● Brief
All entries should be copied exactly; the pictures stay out.

Edit tracking data
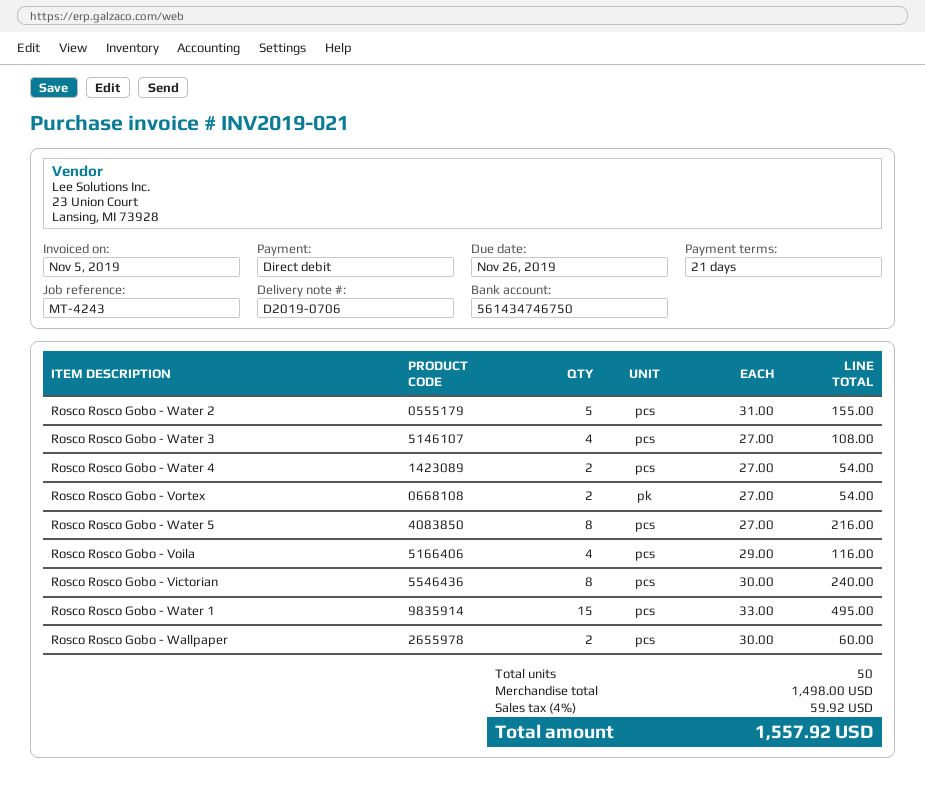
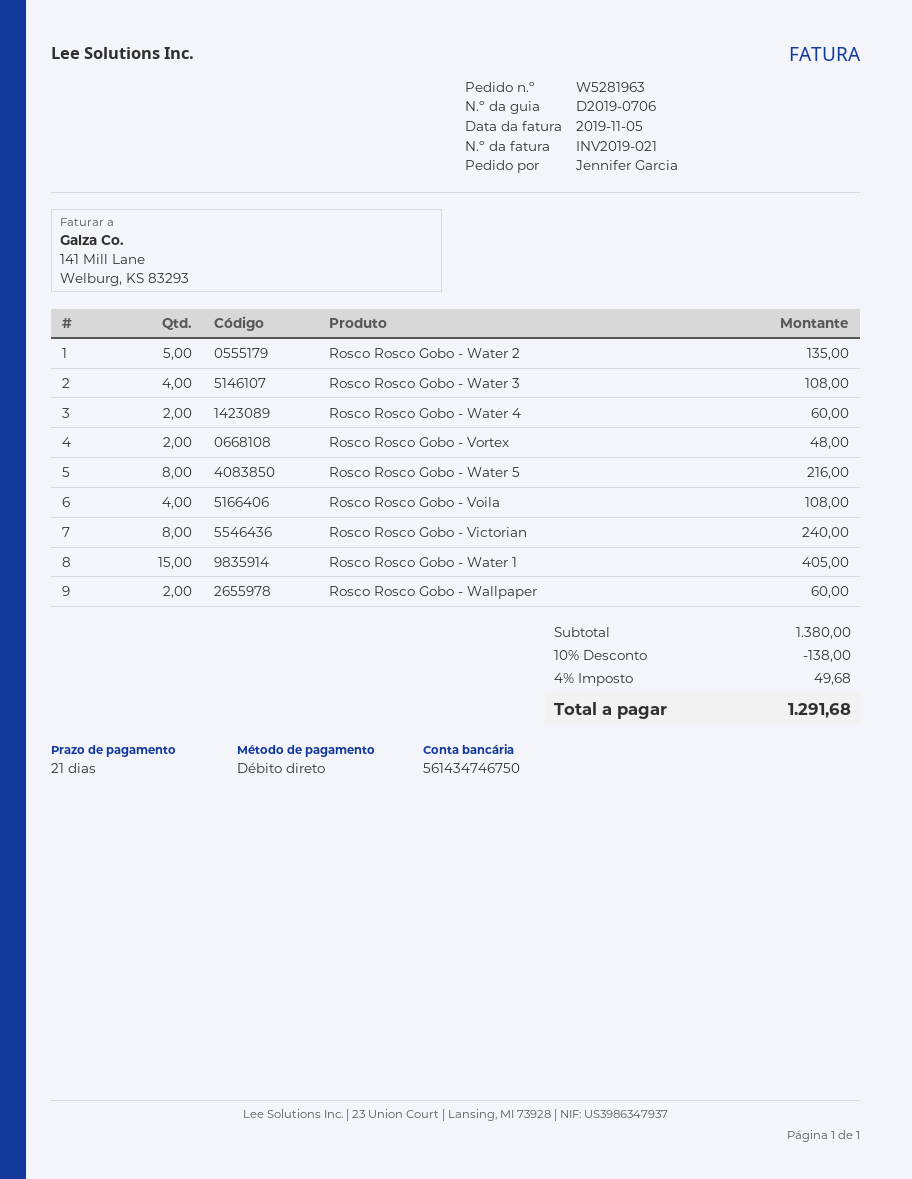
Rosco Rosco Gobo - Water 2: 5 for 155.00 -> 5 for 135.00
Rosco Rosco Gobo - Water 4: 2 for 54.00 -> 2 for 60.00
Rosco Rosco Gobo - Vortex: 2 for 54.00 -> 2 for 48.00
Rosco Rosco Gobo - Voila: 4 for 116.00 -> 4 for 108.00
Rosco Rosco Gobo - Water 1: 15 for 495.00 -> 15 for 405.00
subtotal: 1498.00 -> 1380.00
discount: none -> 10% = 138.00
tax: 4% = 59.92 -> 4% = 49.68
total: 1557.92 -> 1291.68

● Task result
Rosco Rosco Gobo - Water 2: 5 for 155.00 -> 5 for 135.00
Rosco Rosco Gobo - Water 4: 2 for 54.00 -> 2 for 60.00
Rosco Rosco Gobo - Vortex: 2 for 54.00 -> 2 for 48.00
Rosco Rosco Gobo - Voila: 4 for 116.00 -> 4 for 108.00
Rosco Rosco Gobo - Water 1: 15 for 495.00 -> 15 for 405.00
subtotal: 1498.00 -> 1380.00
discount: none -> 10% = 138.00
tax: 4% = 59.92 -> 4% = 49.68
total: 1557.92 -> 1291.68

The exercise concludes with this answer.